If the attacker has credentials that can be used to login into your Servers and Domain Controllers then is likely game over. For example he could create a persistence and unnoticed backdoor just by setting a registry key that will use the cmd.exe as a Debugger for tools like sethc.exe (Sticky Keys) and osk.exe (On-screen keyboard). Or even worse he could easily steal the Active Directory database (ntds.dit). Even though the database is not accessible via user mode API’s the threat actor can leverage different techniques such as Volume Shadow copy, Powershell offensive framework like PowerSploit or use a forensic tool that is able to read low level NTFS. With a copy of the Active Directory database the threat actor can perform an offline attack using tools like Impacket secredumps to extract all the credentials. If the threat actors have the keys to the kingdom they will likely be undetected for quite some time and might start using the same egress points as your remote access users. How many VPN users do you have that are in the exception list of not having 2nd factor?

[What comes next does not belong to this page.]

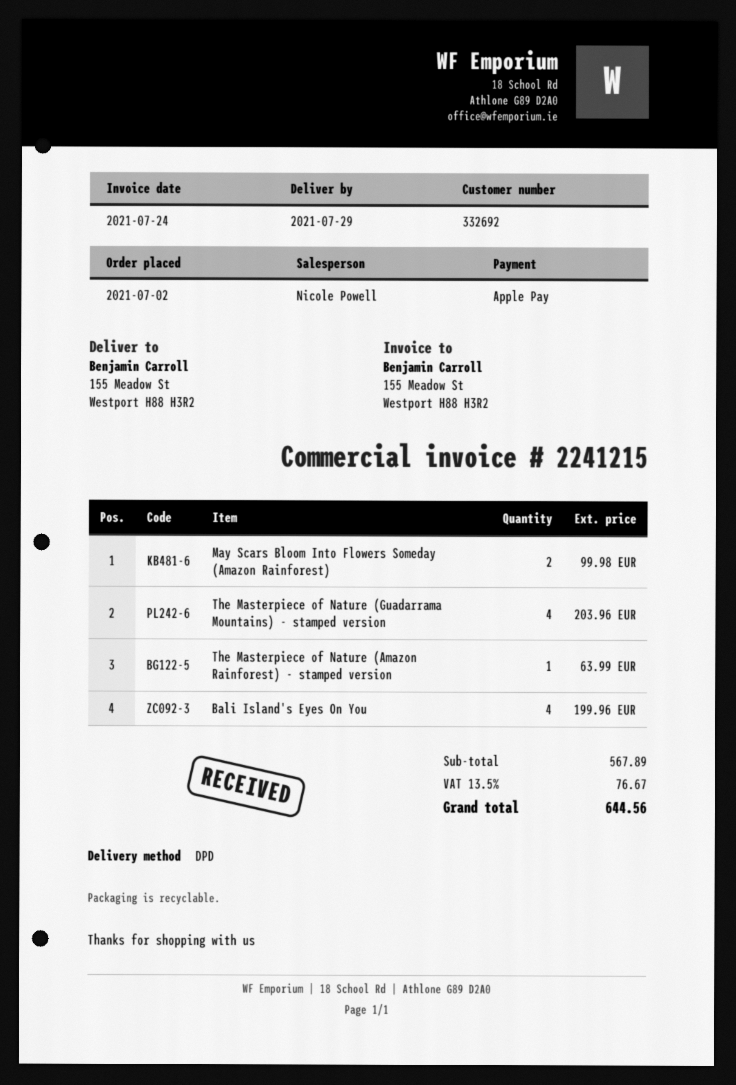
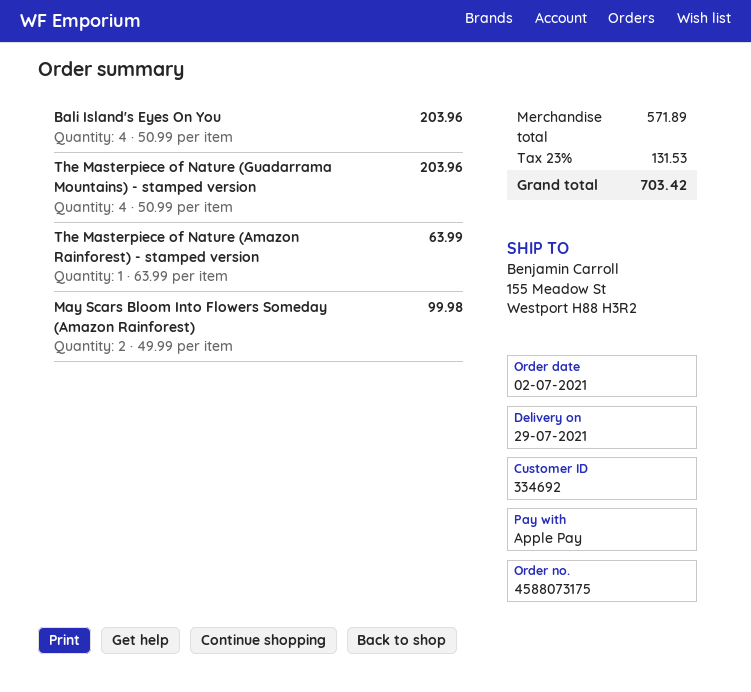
customer number: 332692 -> 334692
Bali Island's Eyes On You: 4 for 199.96 -> 4 for 203.96
subtotal: 567.89 -> 571.89
tax: 13.5% = 76.67 -> 23% = 131.53
total: 644.56 -> 703.42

From an IT point of view this will mean your network would be in the worst state possible and your most plausible solution, among other things, is to rebuild the workstations, servers and potentially go over the painful task of having to rebuild the entire Active Directory forest. Now, this will be expensive however, it’s not impossible and the organization will survive. But, if the attacker also gets access to the servers that hold the organization critical information, valuable data, and intellectual property that would make the business leaders tremble. The financial direct or indirect losses of a security incident can be significant. The reputational damage can be difficult to assess and the disruption of critical systems on heavy regulated industry can have significant consequences.

Multi-stage, multi-faceted attacks are here to stay. The tools and technique will evolve and become more sophisticated than ever. The threat actors behind the attacks will try to become stealthy and remain under the radar.  However, on the other side of the fence we have the defenders. Which I believe can have a big impact on detecting and preventing the threat actors mission. If the detection only occurs after the fact then they can respond and stop the bleeding and limit the damage. But before they do this the organizations should get the basics right. It can take time and is never too late. A good starting point is to choose a framework such as the SANS TOP 20 Critical Controls. Use it as a reference for building, designing, deploying and adopt security controls and measure the security posture of your organization. Then move on from there to build more advanced capabilities!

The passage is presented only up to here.